Talks included plans to hand over one hospital at a time due to "political restraints", the Observer reports.

It comes as Lib Dem peer Shirley Williams said she has "huge concerns" over the NHS reform plans.

Health Secretary Andrew Lansley says claims the government aims to privatise the NHS are "ludicrous scaremongering".

The emails were released after a Freedom of Information request by non-profit investigations organisation Spinwatch.

They are reported to show that consulting firm McKinsey was acting as a broker between the Department of Health and "international players" for contracts worth hundreds of millions of pounds.

One email talks about "interest in new solution for 10-20 hospitals but starting from a mindset of one at a time with various political constraints".

The Department of Health said it was not unusual to hold meetings with external organisations and that NHS staff and assets would always remain wholly owned by the NHS.

The government is in the process of trying to overhaul the way the NHS in England works, giving GPs and other clinicians much more responsibility for spending and encouraging greater competition with the private sector.

The controversial plans have been labelled some of the most radical in the history of the health service.

Legal duty

Mr Lansley said: "The reality is that we're giving more power and choice to patients over how they get treated, keeping waiting times low and cutting bureaucracy so more cash gets to the front line.

"We will not allow these lies to block the progress we want to achieve for patients."

The government's plans were put on hold in the spring after criticisms from MPs and health unions. A series of concessions to the Health and Social Care Bill were proposed and MPs will debate the legislation this week.

Meanwhile, Lady Williams said the battle over bill was "far from over" and the reforms "need not mean upheaval and disintegration".

Writing in the Observer, she said: "The central issue is whether, if the bill is passed without further amendment, there will be any legal duty... to provide and secure a comprehensive health service for the people of England, free at the point of need - the heart of what the NHS is all about."

She added: "I am not against a private element in the NHS, which may bring innovation and good practice, provided it is within the framework of a public service - complementary but not wrecking.

"But why have they been bewitched by a flawed US system?"

Her comments follow renewed demonstrations against the reforms this weekend by health workers across England.

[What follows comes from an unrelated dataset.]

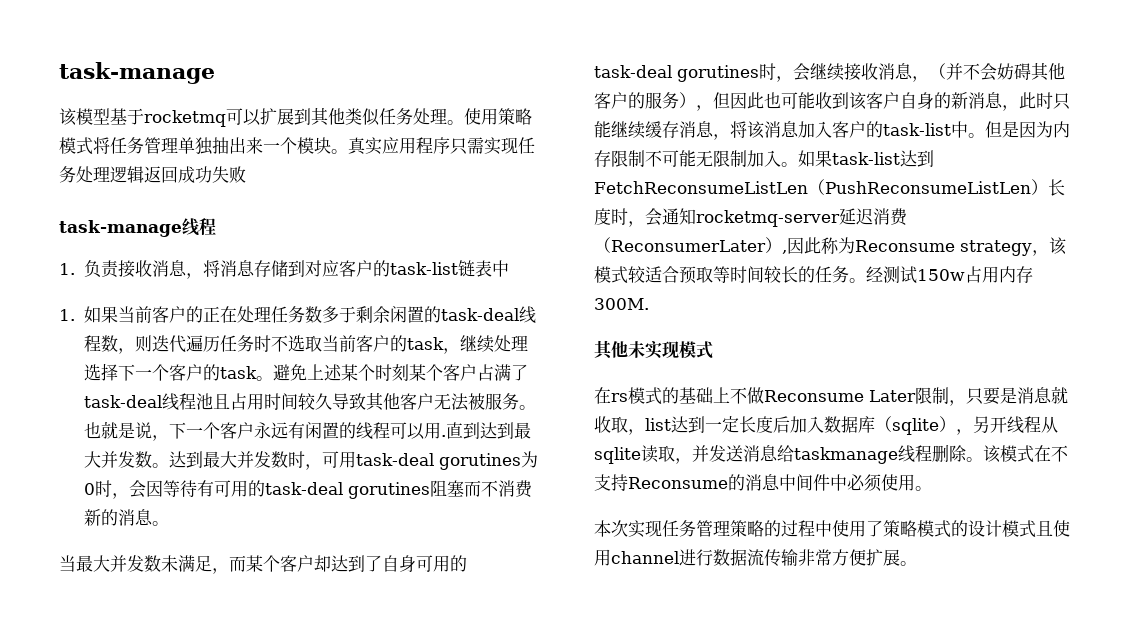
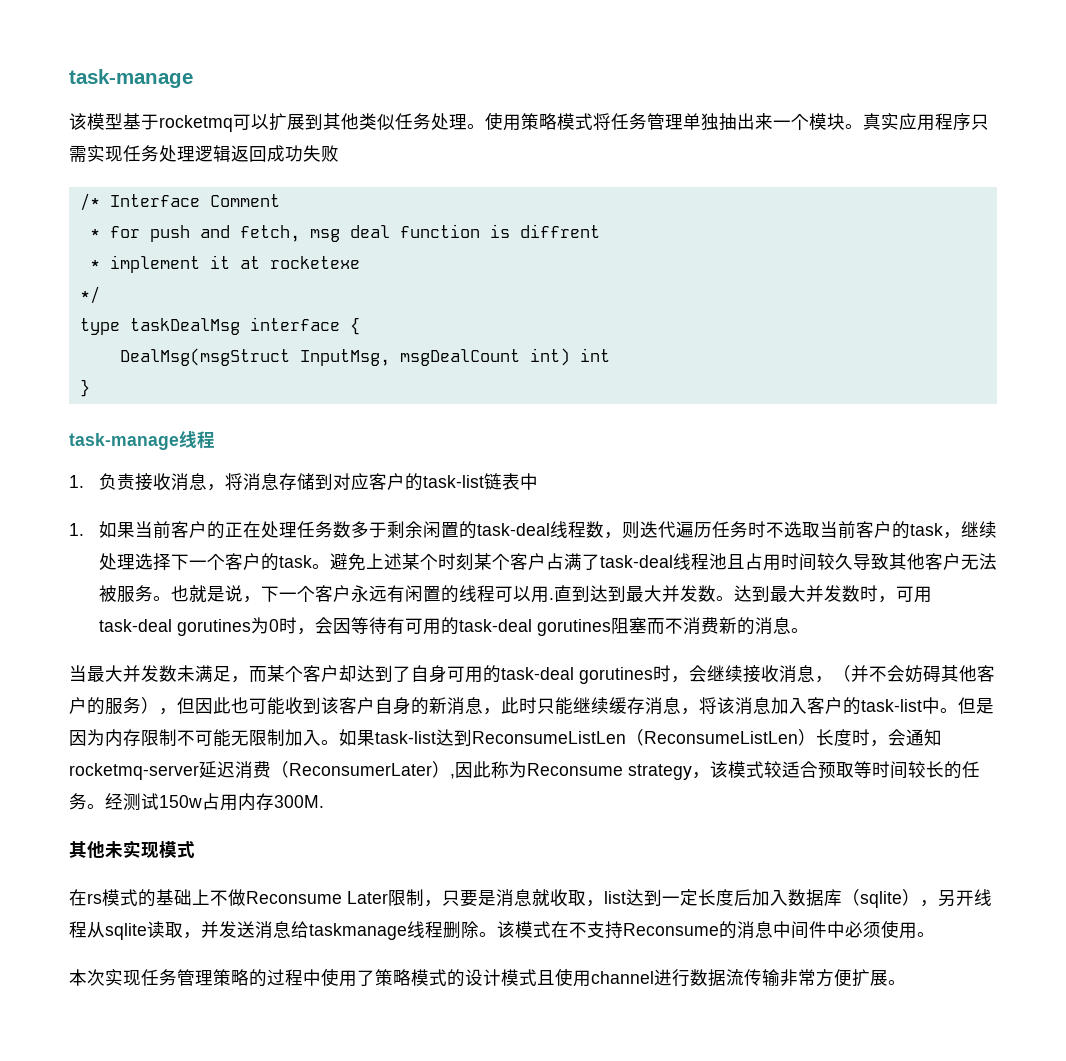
(246, 174) none -> [79,193,280,211] [89,224,600,242] [89,255,360,273] [79,286,100,304] [79,317,360,335] [119,348,610,366] [79,379,90,397] // /* Interface Comment // * for push and fetch, msg deal function is diffrent // * implement it at rocketexe // */ // type taskDealMsg interface { // DealMsg(msgStruct InputMsg, msgDealCount int) int // }
[594,179,1031,195] FetchReconsumeListLen（PushReconsumeListLen -> [472,729,798,746] ReconsumeListLen（ReconsumeListLen

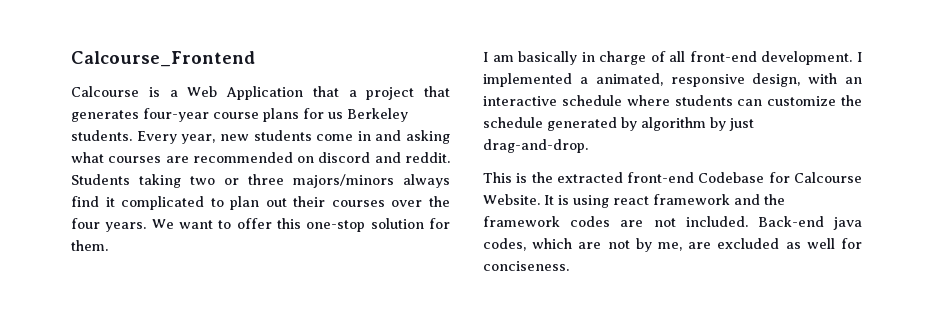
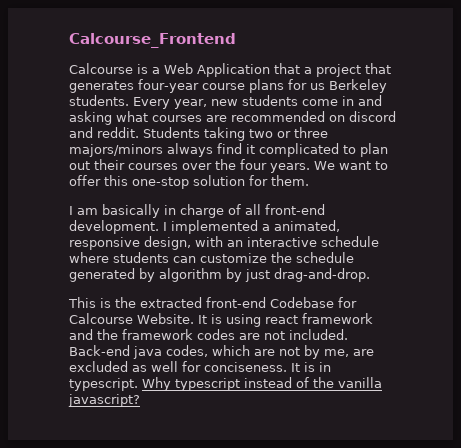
(569, 266) none -> [291,362,331,372] [69,377,382,391] [68,394,140,407] It is in typescript. Why typescript instead of the vanilla javascript?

Candlelit vigils and protests were held in areas including London, Reading, Cambridge, Norwich, Sunderland, Manchester, Brighton, Leeds and Portsmouth.

Christina McAnea, head of health at the union Unison, said: "People are rightly proud of an NHS that puts patient need before private profit, and voting through this Bill will be the end of the NHS as we know it."

BBC

The Observer

Read the comments, people will go nuts about this!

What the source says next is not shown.